# [MATERIALS PROVIDED]

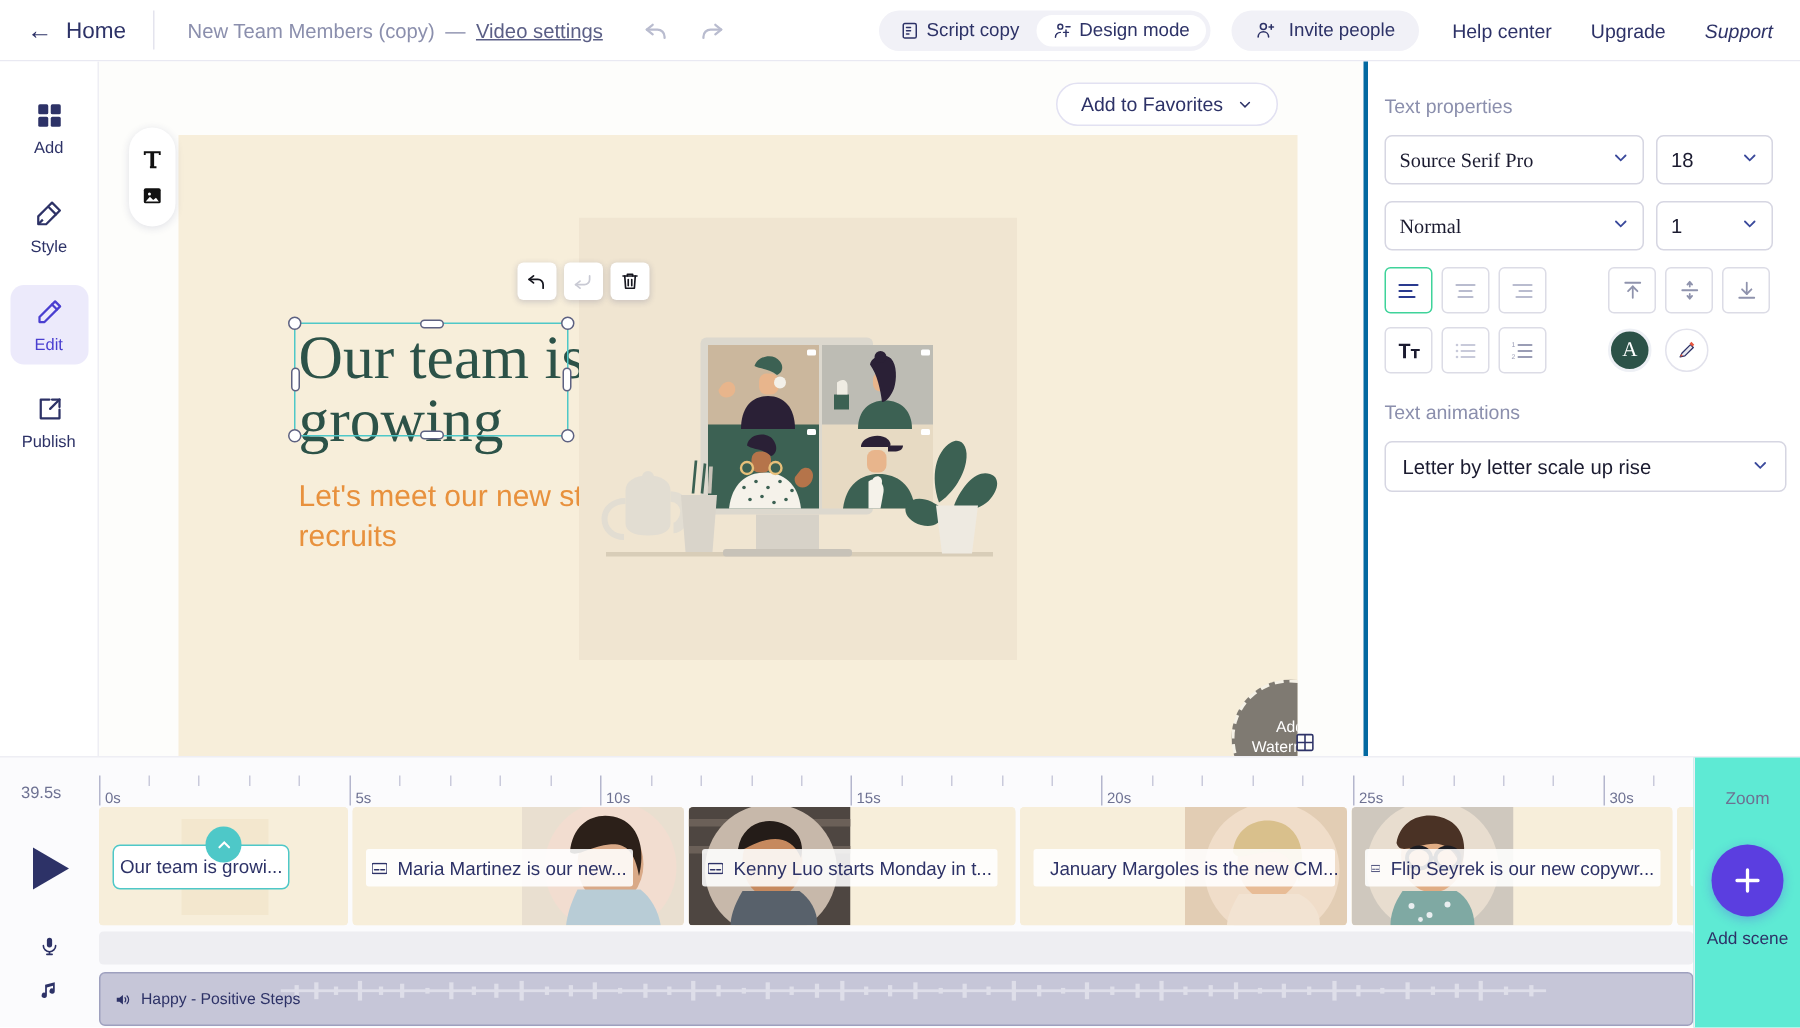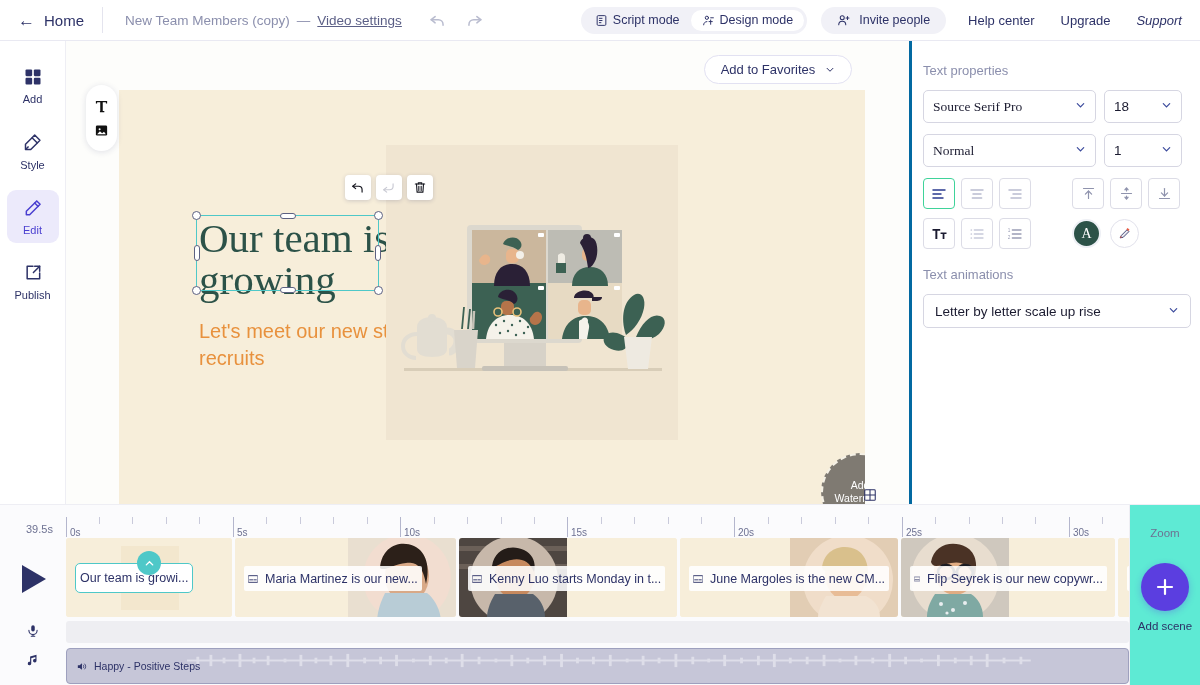--- a/index.html
+++ b/index.html
@@ -264,7 +264,7 @@
             <rect x="4" y="3" width="16" height="18" rx="2"></rect>
             <path d="M8 8h5M8 12h5M8 16h3" stroke-linecap="round"></path>
           </svg>
-        <span>Script mode</span>
+        <span>Script copy</span>
       </div>
       <div class="mode-btn active">
         <svg width="13" height="13" viewBox="0 0 24 24" fill="none" stroke="#2d3267" stroke-width="1.8" stroke-linecap="round">

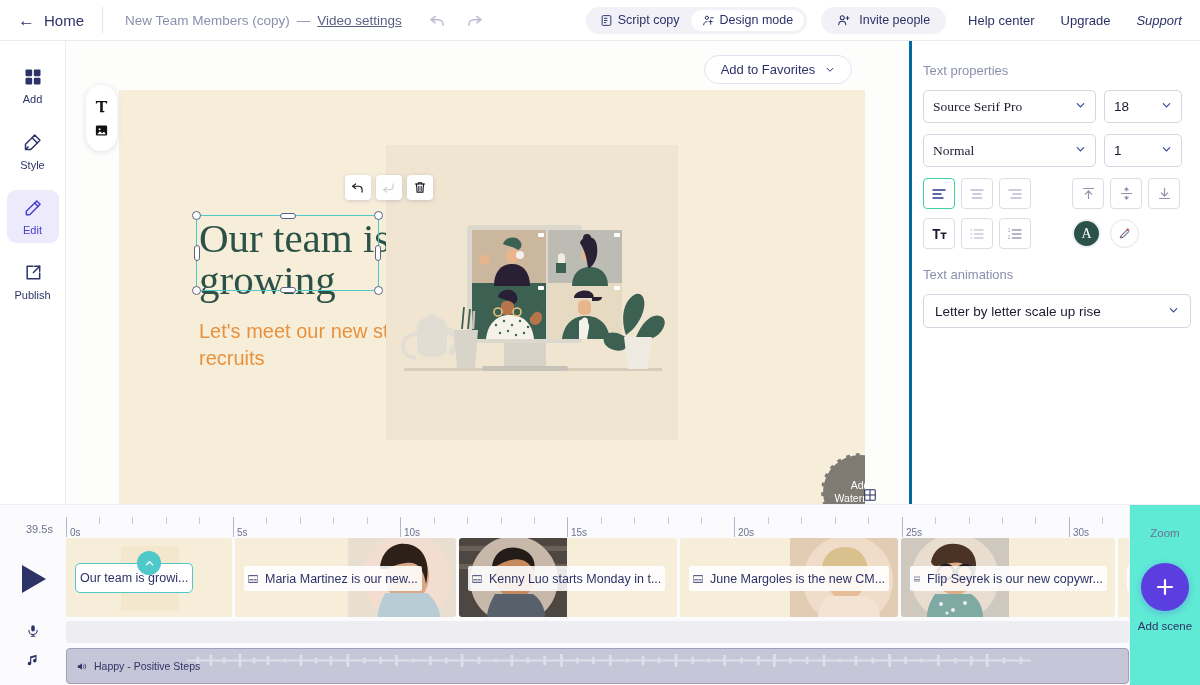--- a/index.html
+++ b/index.html
@@ -167,7 +167,7 @@
     background: #fbfbfd; border-top: 1px solid #eeeef4;
   }
   .tl-left { position: absolute; left: 0; top: 0; width: 66px; height: 181px; }
-  .dur { position: absolute; left: 26px; top: 18px; font-size: 11px; color: #6d7192; }
+  .dur { position: absolute; left: 14px; top: 18px; font-size: 11px; color: #6d7192; }
   .big-play {
     position: absolute; left: 20px; top: 58px; cursor: pointer;
   }

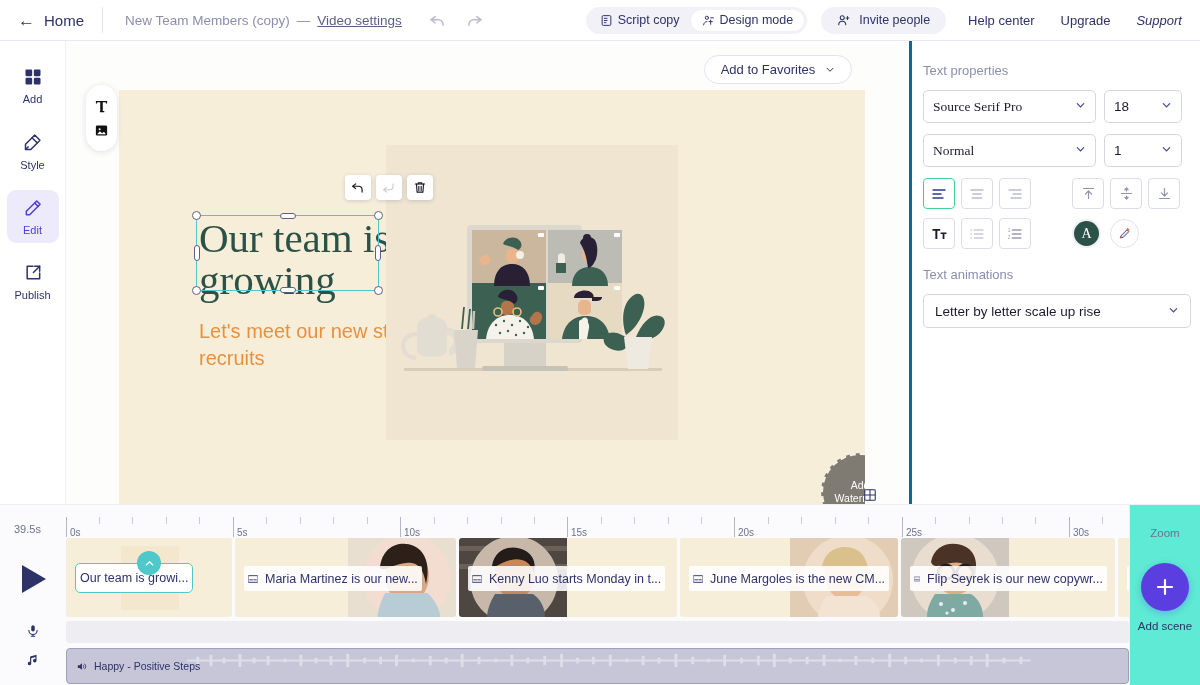--- a/index.html
+++ b/index.html
@@ -747,7 +747,7 @@
               <rect x="0" y="1" width="24" height="16" rx="2" fill="none" stroke="#2d3267" stroke-width="2.2"></rect>
               <path d="M4 11h7M14 11h6" stroke="#2d3267" stroke-width="2.2" stroke-linecap="round"></path>
             </svg>
-          <span>June Margoles is the new CM...</span>
+          <span>January Margoles is the new CM...</span>
         </span>
       </div>
 

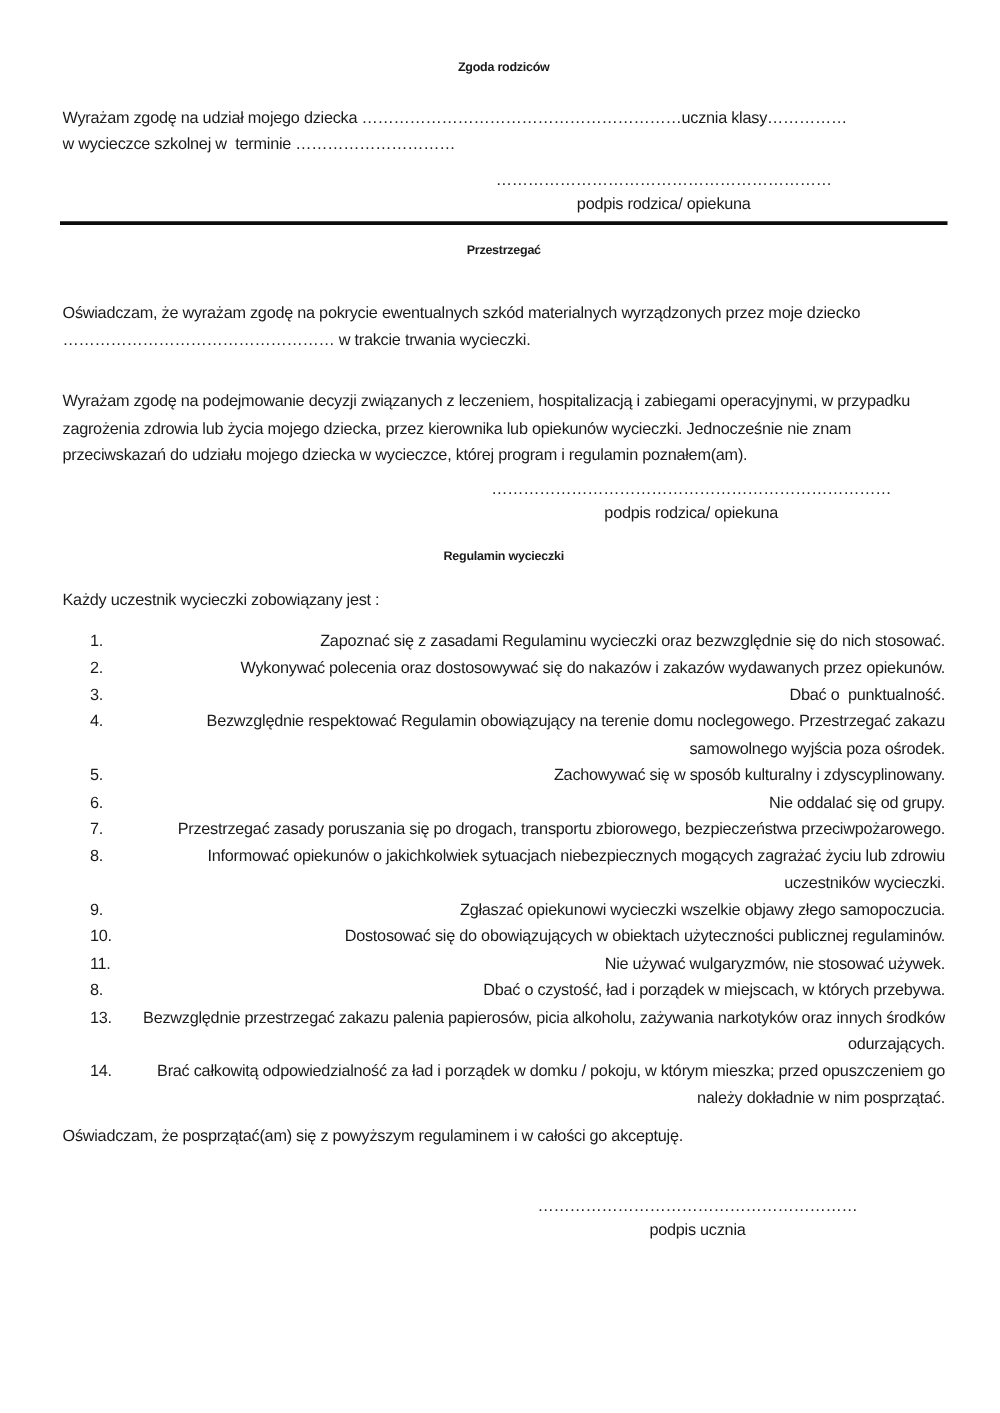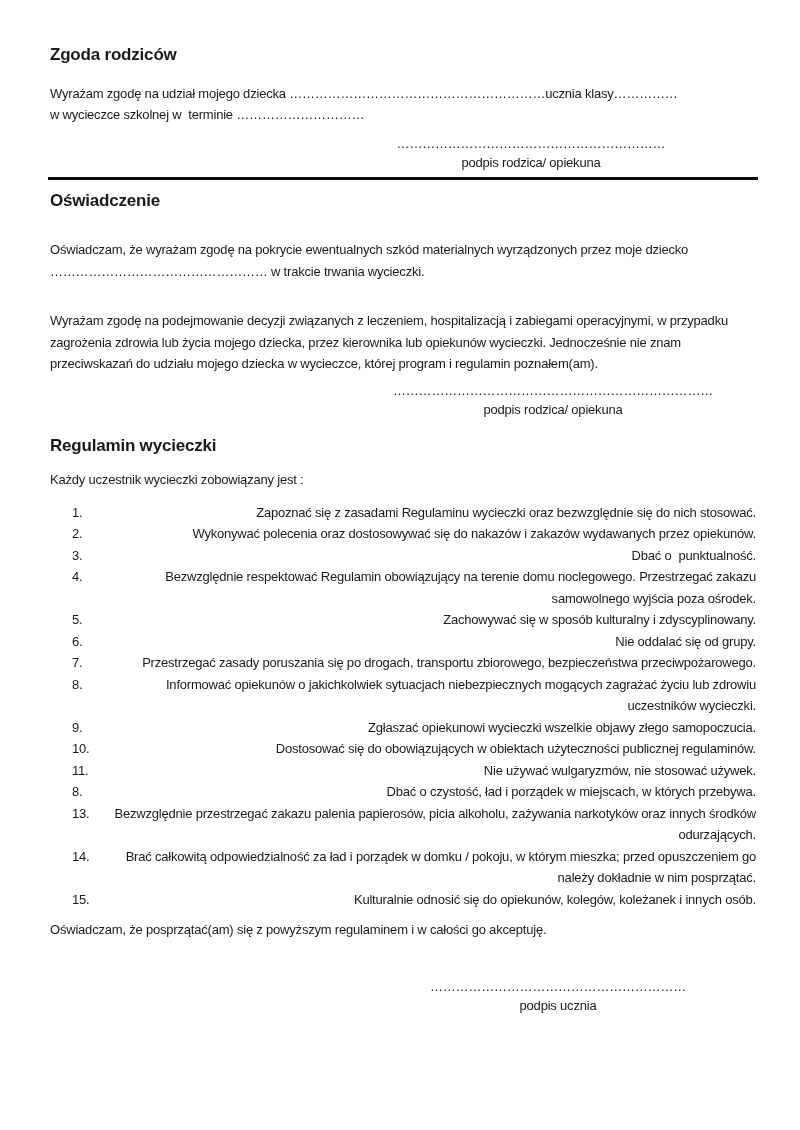--- a/index.html
+++ b/index.html
@@ -23,7 +23,8 @@
   }
   .doc-heading {
     font-weight: bold;
-    font-size: 17px;
+    text-align: center;
+    font-size: 10px;
   }
   .line { white-space: pre; overflow: hidden; }
   .para { margin-top: 28px; }

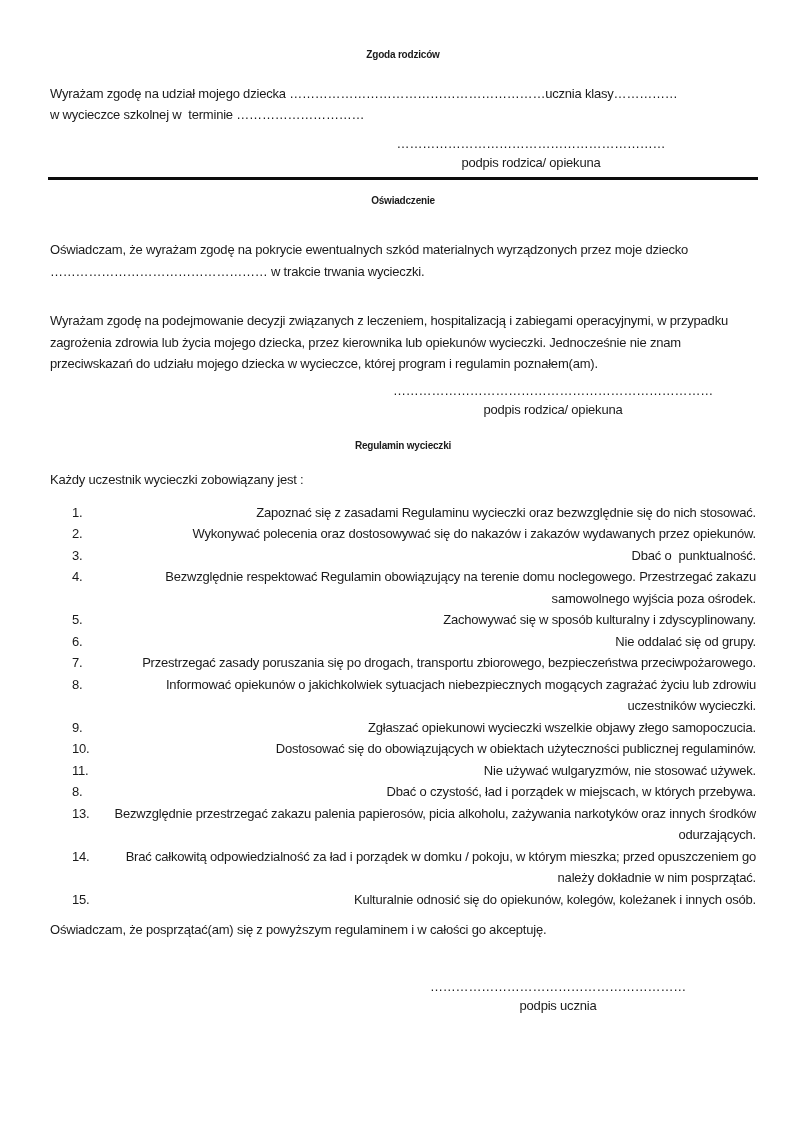--- a/index.html
+++ b/index.html
@@ -82,7 +82,7 @@
   <hr class="divider">
 
   <section>
-    <div class="doc-heading h-declaration">Oświadczenie</div>
+    <div class="doc-heading h-declaration">Przestrzegać</div>
     <div class="para">
       <div class="line">Oświadczam, że wyrażam zgodę na pokrycie ewentualnych szkód materialnych wyrządzonych przez moje dziecko</div>
       <div class="line">…………………………………………… w trakcie trwania wycieczki.</div>

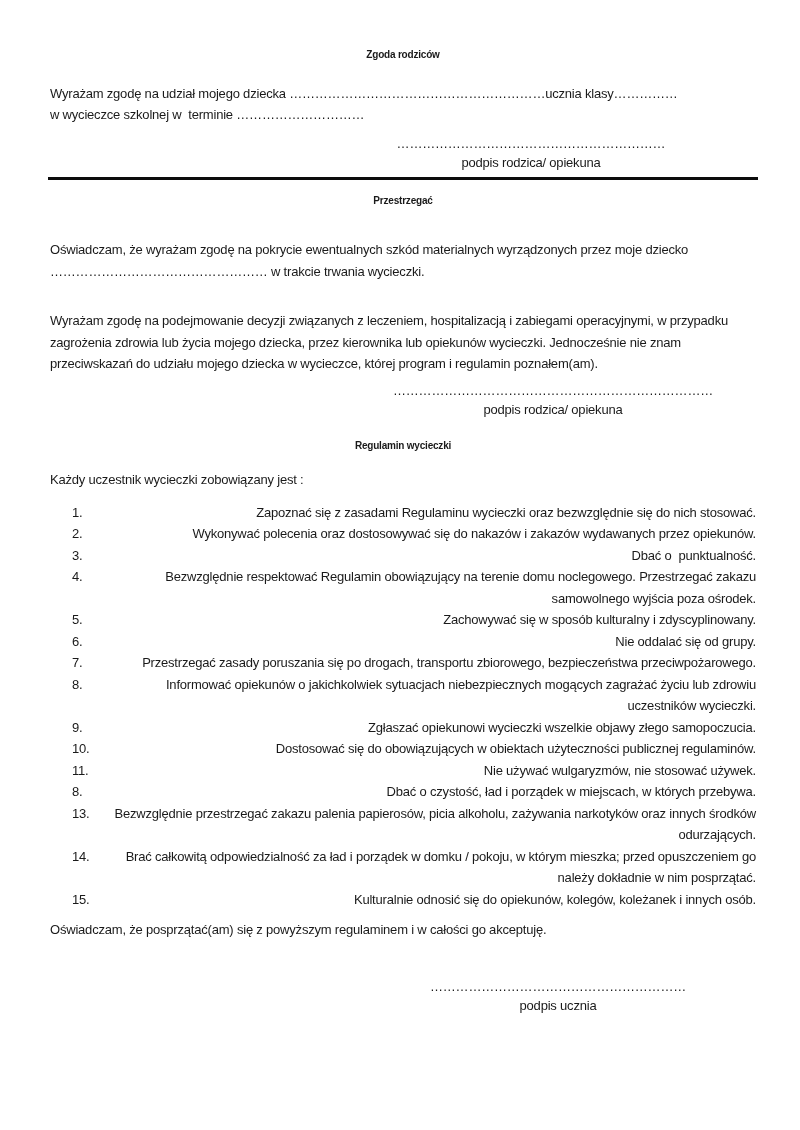--- a/index.html
+++ b/index.html
@@ -155,10 +155,6 @@
         <span class="rule-num">14.</span>
         <span class="rule-text">Brać całkowitą odpowiedzialność za ład i porządek w domku / pokoju, w którym mieszka; przed opuszczeniem go należy dokładnie w nim posprzątać.</span>
       </li>
-        <li class="rule-item">
-        <span class="rule-num">15.</span>
-        <span class="rule-text">Kulturalnie odnosić się do opiekunów, kolegów, koleżanek i innych osób.</span>
-      </li>
       </ol>
 
     <div class="closing">Oświadczam, że posprzątać(am) się z powyższym regulaminem i w całości go akceptuję.</div>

# [WORK TASK]
Write out all the records again, exactly, minus any pictures.

# [OUTPUT FOR THIS TASK]
--- a/index.html
+++ b/index.html
@@ -264,7 +264,7 @@
             <rect x="4" y="3" width="16" height="18" rx="2"></rect>
             <path d="M8 8h5M8 12h5M8 16h3" stroke-linecap="round"></path>
           </svg>
-        <span>Script mode</span>
+        <span>Script copy</span>
       </div>
       <div class="mode-btn active">
         <svg width="13" height="13" viewBox="0 0 24 24" fill="none" stroke="#2d3267" stroke-width="1.8" stroke-linecap="round">

--- a/index.html
+++ b/index.html
@@ -167,7 +167,7 @@
     background: #fbfbfd; border-top: 1px solid #eeeef4;
   }
   .tl-left { position: absolute; left: 0; top: 0; width: 66px; height: 181px; }
-  .dur { position: absolute; left: 26px; top: 18px; font-size: 11px; color: #6d7192; }
+  .dur { position: absolute; left: 14px; top: 18px; font-size: 11px; color: #6d7192; }
   .big-play {
     position: absolute; left: 20px; top: 58px; cursor: pointer;
   }

--- a/index.html
+++ b/index.html
@@ -747,7 +747,7 @@
               <rect x="0" y="1" width="24" height="16" rx="2" fill="none" stroke="#2d3267" stroke-width="2.2"></rect>
               <path d="M4 11h7M14 11h6" stroke="#2d3267" stroke-width="2.2" stroke-linecap="round"></path>
             </svg>
-          <span>June Margoles is the new CM...</span>
+          <span>January Margoles is the new CM...</span>
         </span>
       </div>
 

--- a/index.html
+++ b/index.html
@@ -23,7 +23,8 @@
   }
   .doc-heading {
     font-weight: bold;
-    font-size: 17px;
+    text-align: center;
+    font-size: 10px;
   }
   .line { white-space: pre; overflow: hidden; }
   .para { margin-top: 28px; }

--- a/index.html
+++ b/index.html
@@ -82,7 +82,7 @@
   <hr class="divider">
 
   <section>
-    <div class="doc-heading h-declaration">Oświadczenie</div>
+    <div class="doc-heading h-declaration">Przestrzegać</div>
     <div class="para">
       <div class="line">Oświadczam, że wyrażam zgodę na pokrycie ewentualnych szkód materialnych wyrządzonych przez moje dziecko</div>
       <div class="line">…………………………………………… w trakcie trwania wycieczki.</div>

--- a/index.html
+++ b/index.html
@@ -155,10 +155,6 @@
         <span class="rule-num">14.</span>
         <span class="rule-text">Brać całkowitą odpowiedzialność za ład i porządek w domku / pokoju, w którym mieszka; przed opuszczeniem go należy dokładnie w nim posprzątać.</span>
       </li>
-        <li class="rule-item">
-        <span class="rule-num">15.</span>
-        <span class="rule-text">Kulturalnie odnosić się do opiekunów, kolegów, koleżanek i innych osób.</span>
-      </li>
       </ol>
 
     <div class="closing">Oświadczam, że posprzątać(am) się z powyższym regulaminem i w całości go akceptuję.</div>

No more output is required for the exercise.